Serhat Celal Birdal ise 60 ve 70’li yıllarda beliren arzu üzerine konuştu. “Bu dönemlerde yaşanan umut çağının nedeninin insanların kişisel çıkarlarının farkına varması değil tam olarak toplumsal uzamda kristalize olan arzu olduğunu düşünüyorum” diyen Birdal, arzunun nasıl çalıştığı sorusunu sordu ve şöyle devam etti:

“Arzuyu başlı başına politik ve etik bir kavram olarak nasıl düşünebiliriz? Sağduyu ve politik ekonomide arzu genellikle çıkar ve ihtiyaç kavramları ile düşünülür. Ama arzu çıkar ve faydanın yörüngesinden her saptığından politik ekonomi bunu yanlış bilinç olarak tanımlar. Sağduyuda ise arzu hep bir eksiklik deneyimi olarak tanımlanır. Sahip olmadığımızı arzuladığımız düşünülür. Arzu psikanaliz aracılığıyla bir eksiklik ve kudretsizlik deneyimi olarak düşünülür. Bana kalırsa arzu ne anne ne babayı ne de yasağı tanır. Varlığın var olması için hiçbir şeye ihtiyaç duymaması gibi arzu da var olmak için hiçbir şeye ihtiyaç duymaz. Arzu bir kudretsizlik sorunu değil, kudret meselesidir.”
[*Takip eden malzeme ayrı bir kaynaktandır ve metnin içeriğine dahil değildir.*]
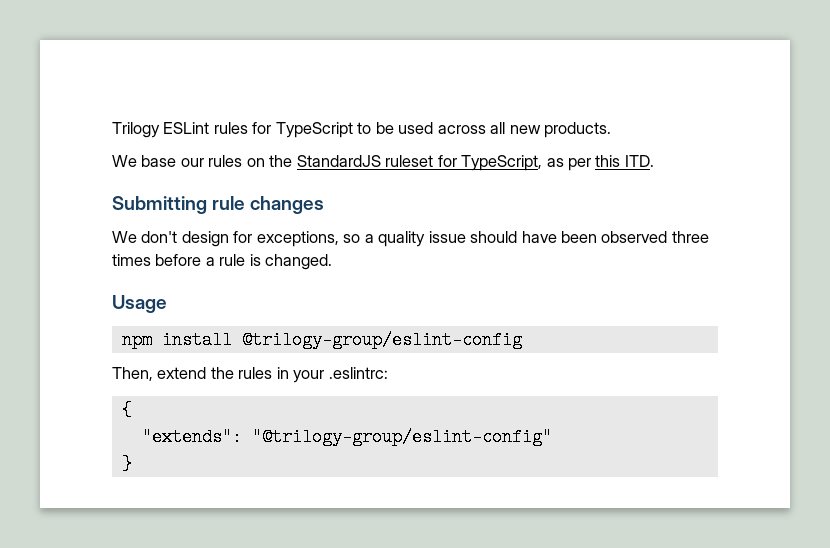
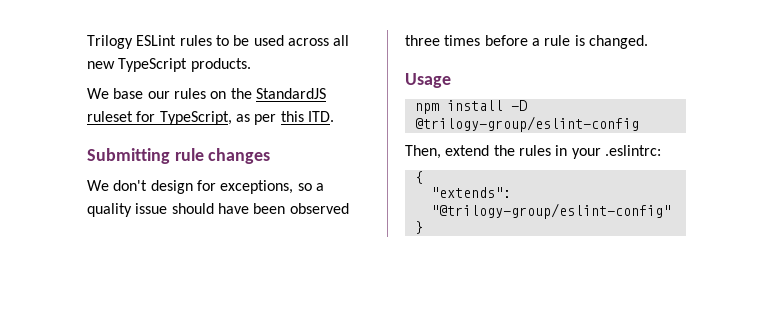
[252,122,353,138] for TypeScript -> (212, 40) none
(541, 129) none -> [118,58,188,72] TypeScript
(232, 340) none -> [510,100,527,111] -D

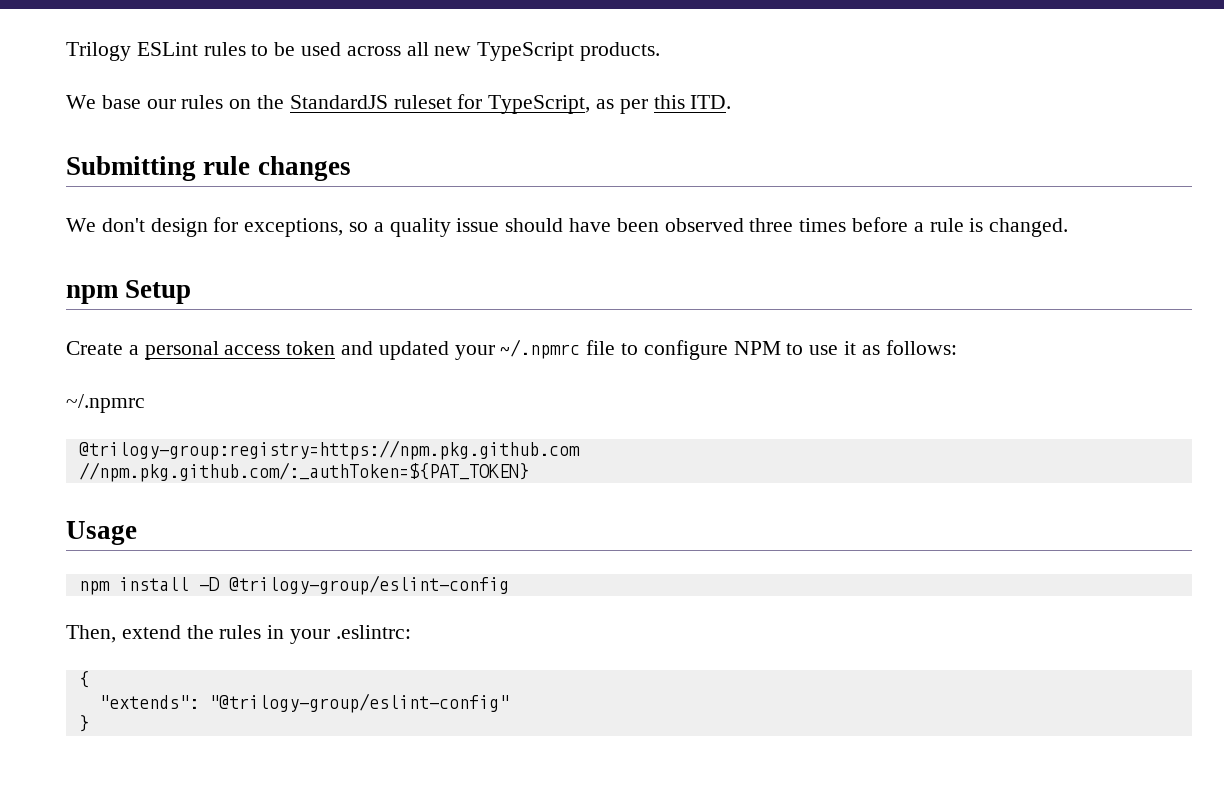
(648, 42) none -> [66,280,192,304] [66,339,957,360] [66,394,145,413] [78,440,580,460] [78,462,529,482] // npm Setup // Create a personal access token and updated your ~/.npmrc file to configure NPM to use it as follows: // ~/.npmrc // @trilogy-group:registry=https://npm.pkg.github.com // //npm.pkg.github.com/:_authToken=${PAT_TOKEN}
Melek Göregenli: Muhafazakarlık cinselliği kontrol etmek için gereken ideolojik arka planı sunuyor

Son konuşmacı Melek Göregenli arzu meselesini politika ile ilişkisi bakımından kavramaya çalıştığını söyleyerek konuşmasına başladı. “Arzuyu bir paradigma olarak ele aldığımızda evrenselcilik ve özcülük tuzağına düşüyoruz” dedi. İnsanın kültür öncesi hali olduğunun bir uydurmaca olduğunu belirten Göregenli, “İnsan üzerine düşünen bütün bilimler insan cinselliğini çok doğal, çok biyolojik, çok evrensel ve dolayısıyla kategorik bir yerden tarif ediyorlar. Bireysel ve tekil olanı kolektif olana pat diye geçiremezsin” şeklinde konuştu.

Özcülüğün ayrımcılık ve tahakkümün çok önemli kavramlarından bir tanesi olduğunu söyleyen Göregenli sözlerine şöyle devam etti:

“Eğer cinselliği biyolojik, doğal ve tarif edilebilir bir mesele gibi anlarsak; ‘normal olmayanı’, ‘doğal olmayanı’ ve ‘biyolojik olmayanı’ tarif edebiliriz. Tarih boyunca bakıldığında bunlar da değişiyor. Örneğin mastürbasyon tarihin bir döneminde çok sakıncalı bulunur. İktidarlar insanın kendi bedenine dokunmasını engellemek için çok çaba harcadılar. Günümüze baktığımızda ise mastürbasyon aksine çok onaylanan ve teşvik edilen bir şeye dönüştü. Ama günümüzde başka şeylerin sakıncaları var. Cinsel özcülük zaman ve ihtiyaçlara göre değişse de cinsel çeşitliliği kontrol etmek için kullanılıyor. Bu, genel ve tarihsel olarak muhafazakarlık ile çok ilişkili. Muhafazakarlık cinselliği kontrol etmek için ideolojik arka planı sunuyor.”

“Arzunun açığa çıkması için de çeşitlilik gerekir”

‘Kabul edilmeyen cinselliklerin’ en çok gettolar şeklinde hayatını sürdürmesine izin verildiğini hatırlatan Göregenli, “Çeşitliliğin karşılaştığı bir kamusallık ortadan kalkarsa politika ortadan kalkar. Arzunun açığa çıkması için de çeşitlilik gerekir. Politik olarak da libidinal olarak da arzu kendi kendini gerçekleştiren bir şey değildir. Karşılaşma gerektirir.”

Göregenli konuşmasını ‘hamam ve sinema baskını’ haber örnekleri göstererek sonlandırdı.